__WORK REQUEST__. Starting at the line with "column Stromal Fraction | position: 2 -> 7" and ending at the line with "TCGA-2Y-A9GX | CTA Score: 1.41 -> 1.4", print exactly the lines of the entries below. Pictures do not belong in the copy.

(Beginning of MATERIAL SHOWN)

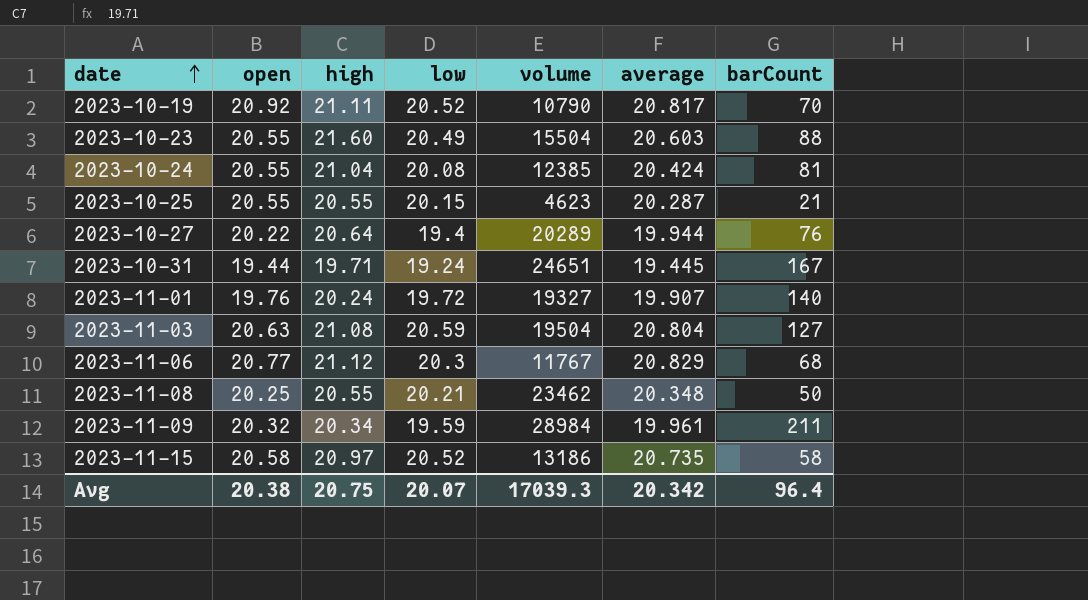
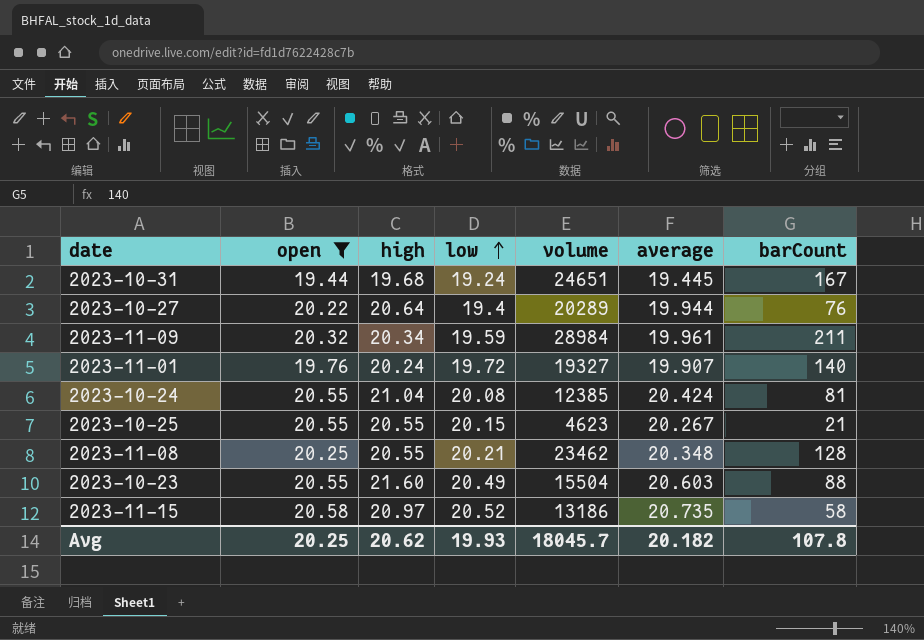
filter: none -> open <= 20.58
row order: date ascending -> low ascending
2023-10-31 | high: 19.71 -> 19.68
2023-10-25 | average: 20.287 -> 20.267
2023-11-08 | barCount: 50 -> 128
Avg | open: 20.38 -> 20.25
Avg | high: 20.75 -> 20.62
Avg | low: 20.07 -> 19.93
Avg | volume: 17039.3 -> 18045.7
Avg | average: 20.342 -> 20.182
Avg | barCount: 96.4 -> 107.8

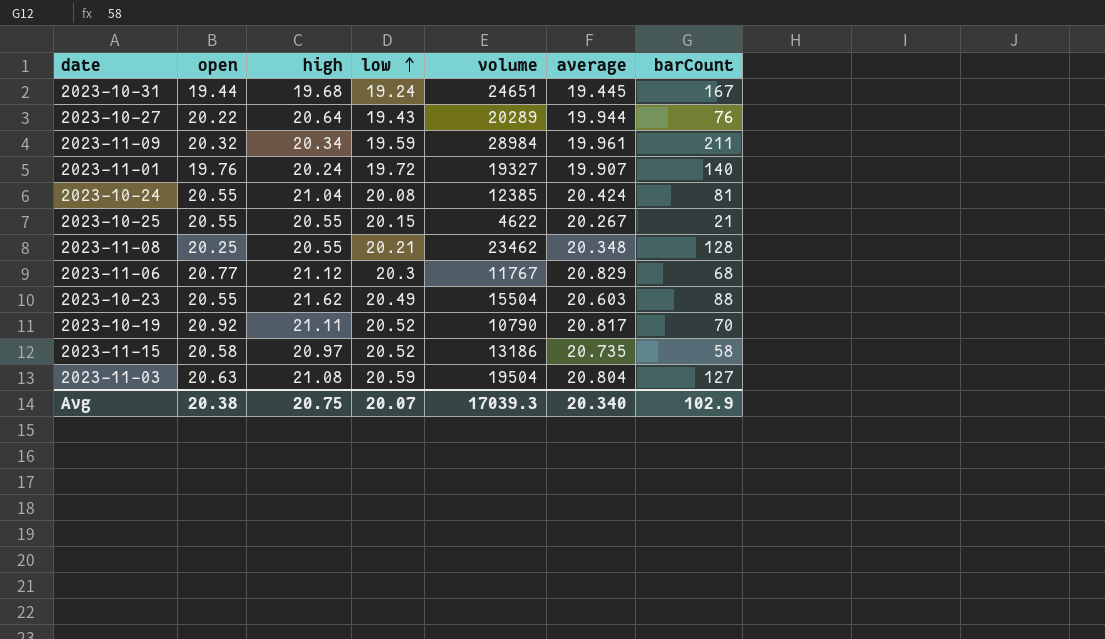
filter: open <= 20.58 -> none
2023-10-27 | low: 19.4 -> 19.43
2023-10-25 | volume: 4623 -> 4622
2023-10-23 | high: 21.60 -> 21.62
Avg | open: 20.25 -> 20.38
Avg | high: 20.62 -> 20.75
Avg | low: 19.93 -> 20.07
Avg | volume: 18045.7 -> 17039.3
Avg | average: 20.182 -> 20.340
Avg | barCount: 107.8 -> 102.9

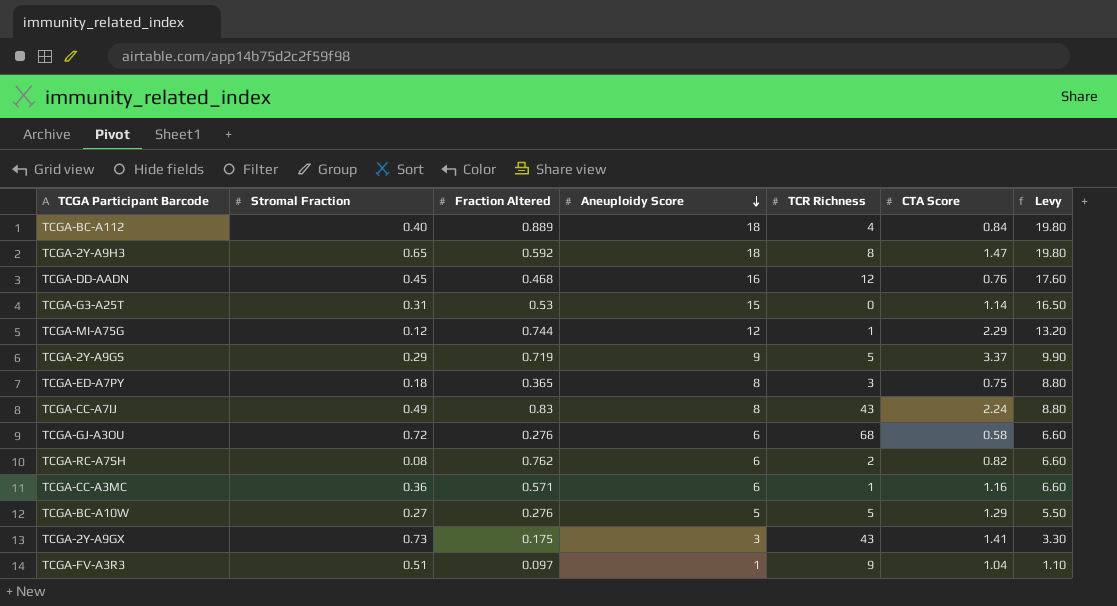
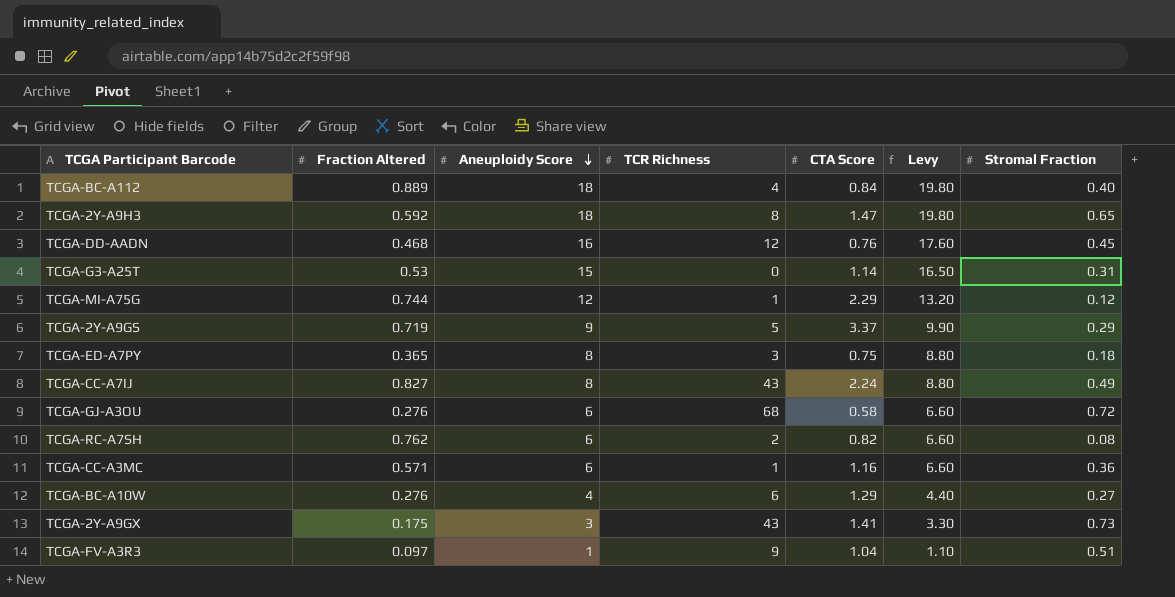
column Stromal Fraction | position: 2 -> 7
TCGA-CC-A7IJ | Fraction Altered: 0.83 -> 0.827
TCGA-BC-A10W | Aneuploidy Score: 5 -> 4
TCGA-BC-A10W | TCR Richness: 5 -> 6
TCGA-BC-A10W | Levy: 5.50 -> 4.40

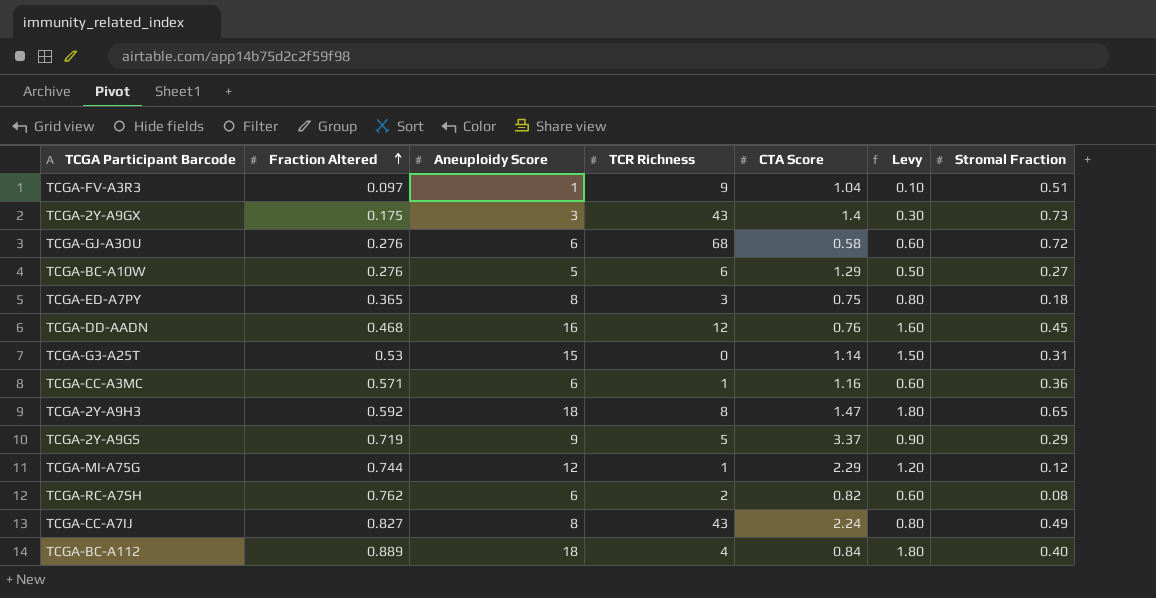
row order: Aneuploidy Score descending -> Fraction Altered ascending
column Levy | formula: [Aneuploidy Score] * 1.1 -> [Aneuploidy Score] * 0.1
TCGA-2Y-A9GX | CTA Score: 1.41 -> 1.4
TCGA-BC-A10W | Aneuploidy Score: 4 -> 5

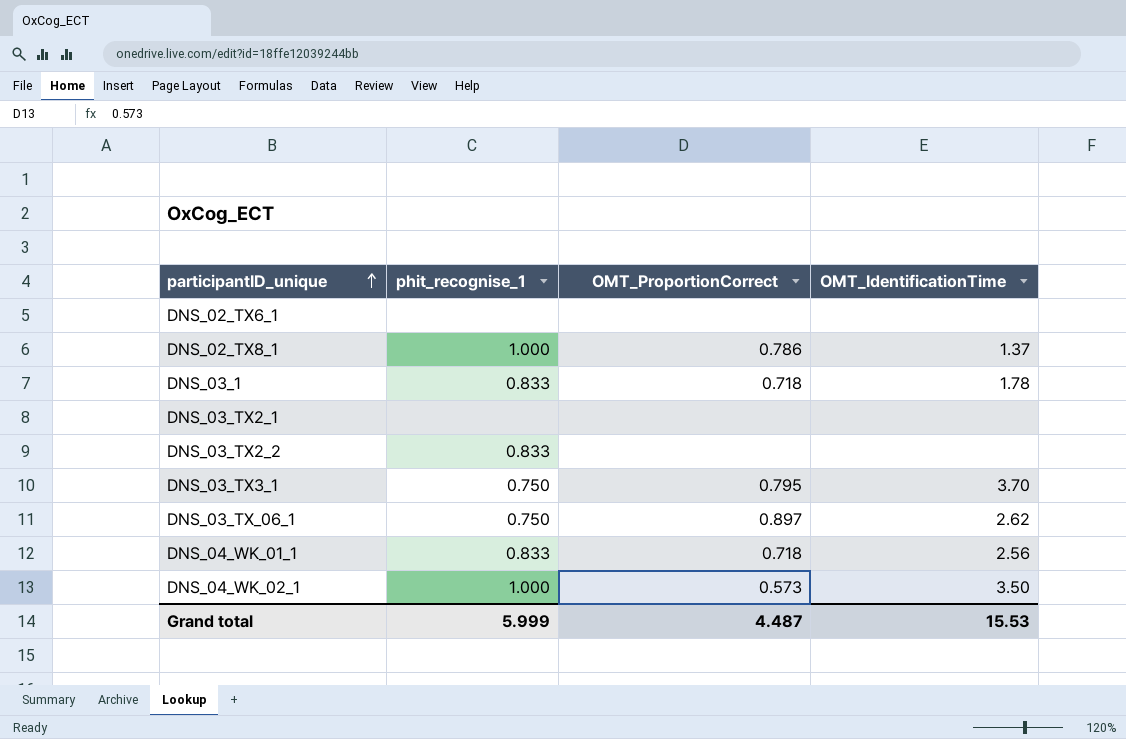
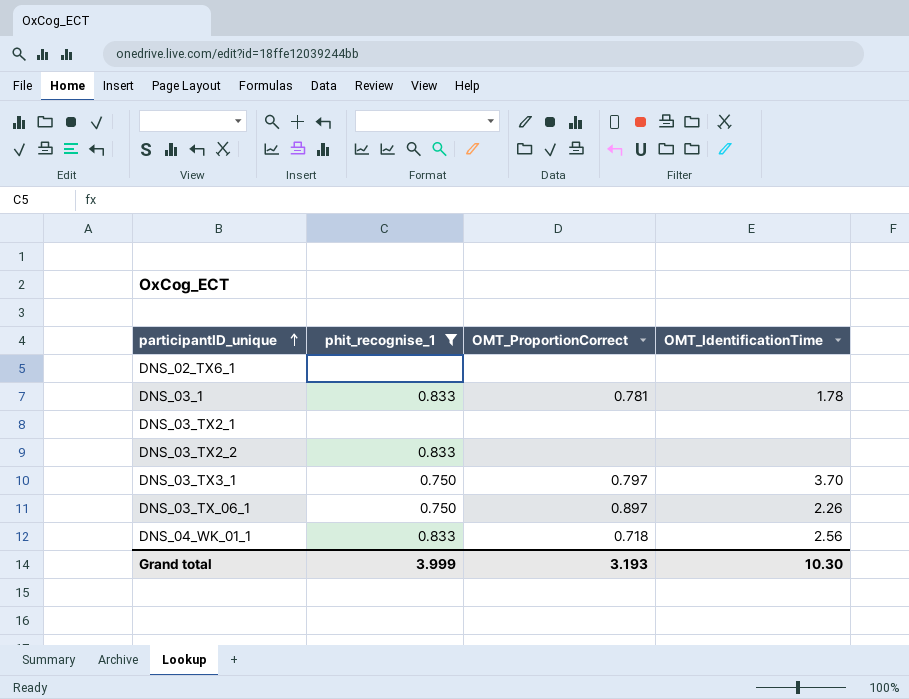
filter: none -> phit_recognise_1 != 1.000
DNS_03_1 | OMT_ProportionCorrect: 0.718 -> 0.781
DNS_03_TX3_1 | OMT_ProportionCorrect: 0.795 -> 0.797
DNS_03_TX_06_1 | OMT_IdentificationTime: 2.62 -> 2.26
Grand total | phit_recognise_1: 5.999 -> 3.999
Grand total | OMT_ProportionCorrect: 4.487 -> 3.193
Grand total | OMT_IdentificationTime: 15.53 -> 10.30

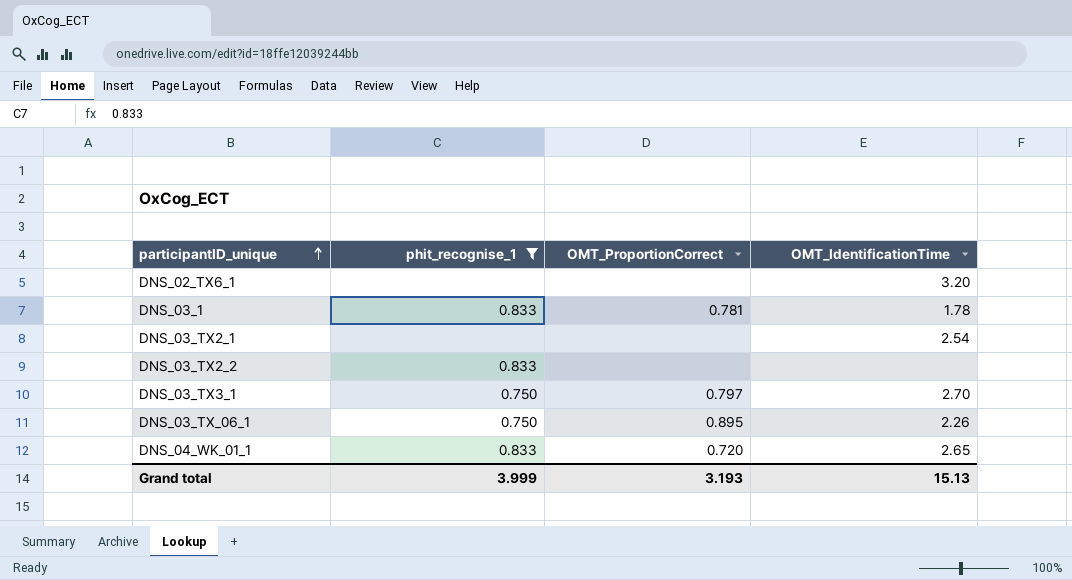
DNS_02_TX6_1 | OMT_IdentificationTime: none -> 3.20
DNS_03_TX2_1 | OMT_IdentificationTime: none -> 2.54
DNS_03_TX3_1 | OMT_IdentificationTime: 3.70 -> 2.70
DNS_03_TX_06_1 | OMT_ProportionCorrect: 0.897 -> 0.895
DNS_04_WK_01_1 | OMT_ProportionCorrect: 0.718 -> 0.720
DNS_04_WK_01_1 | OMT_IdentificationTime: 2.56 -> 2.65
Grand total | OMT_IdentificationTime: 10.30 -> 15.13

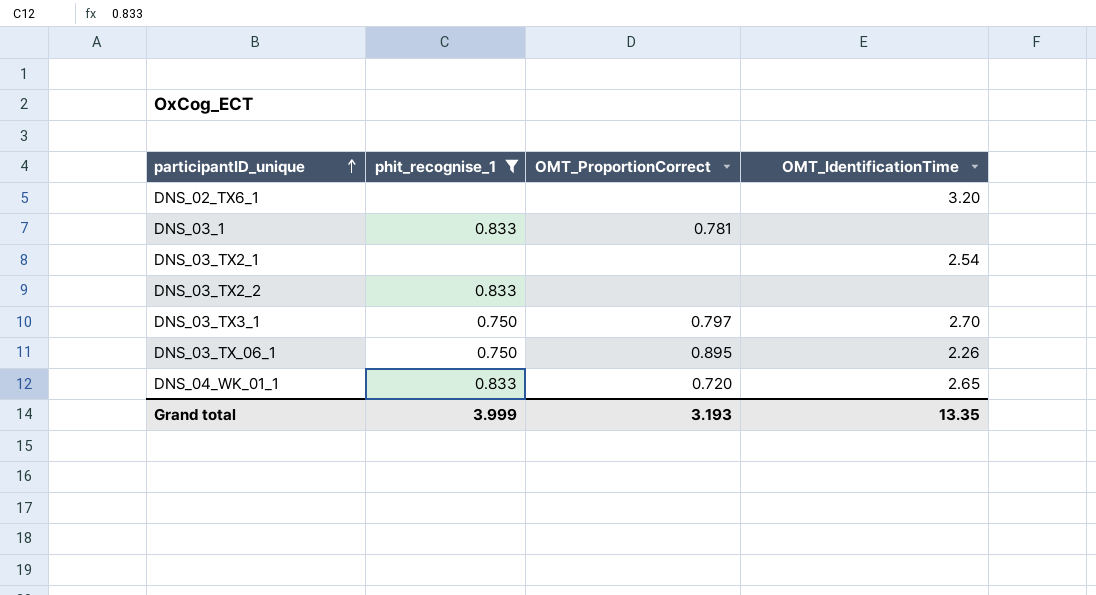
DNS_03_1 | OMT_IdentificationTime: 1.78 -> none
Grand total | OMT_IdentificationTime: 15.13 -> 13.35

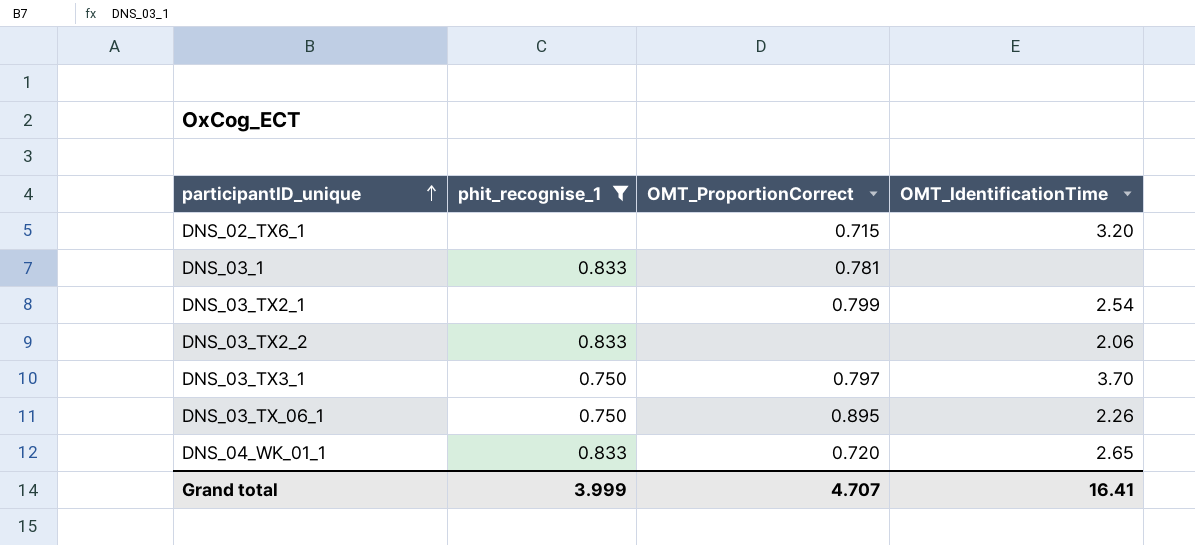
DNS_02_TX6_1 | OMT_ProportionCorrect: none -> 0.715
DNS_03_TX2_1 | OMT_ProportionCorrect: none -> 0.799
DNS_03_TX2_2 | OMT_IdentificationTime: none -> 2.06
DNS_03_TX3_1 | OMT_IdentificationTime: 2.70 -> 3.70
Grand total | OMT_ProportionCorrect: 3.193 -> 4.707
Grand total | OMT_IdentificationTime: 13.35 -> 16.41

(End of MATERIAL SHOWN)

__RESULT OF THIS TASK__.
column Stromal Fraction | position: 2 -> 7
TCGA-CC-A7IJ | Fraction Altered: 0.83 -> 0.827
TCGA-BC-A10W | Aneuploidy Score: 5 -> 4
TCGA-BC-A10W | TCR Richness: 5 -> 6
TCGA-BC-A10W | Levy: 5.50 -> 4.40

row order: Aneuploidy Score descending -> Fraction Altered ascending
column Levy | formula: [Aneuploidy Score] * 1.1 -> [Aneuploidy Score] * 0.1
TCGA-2Y-A9GX | CTA Score: 1.41 -> 1.4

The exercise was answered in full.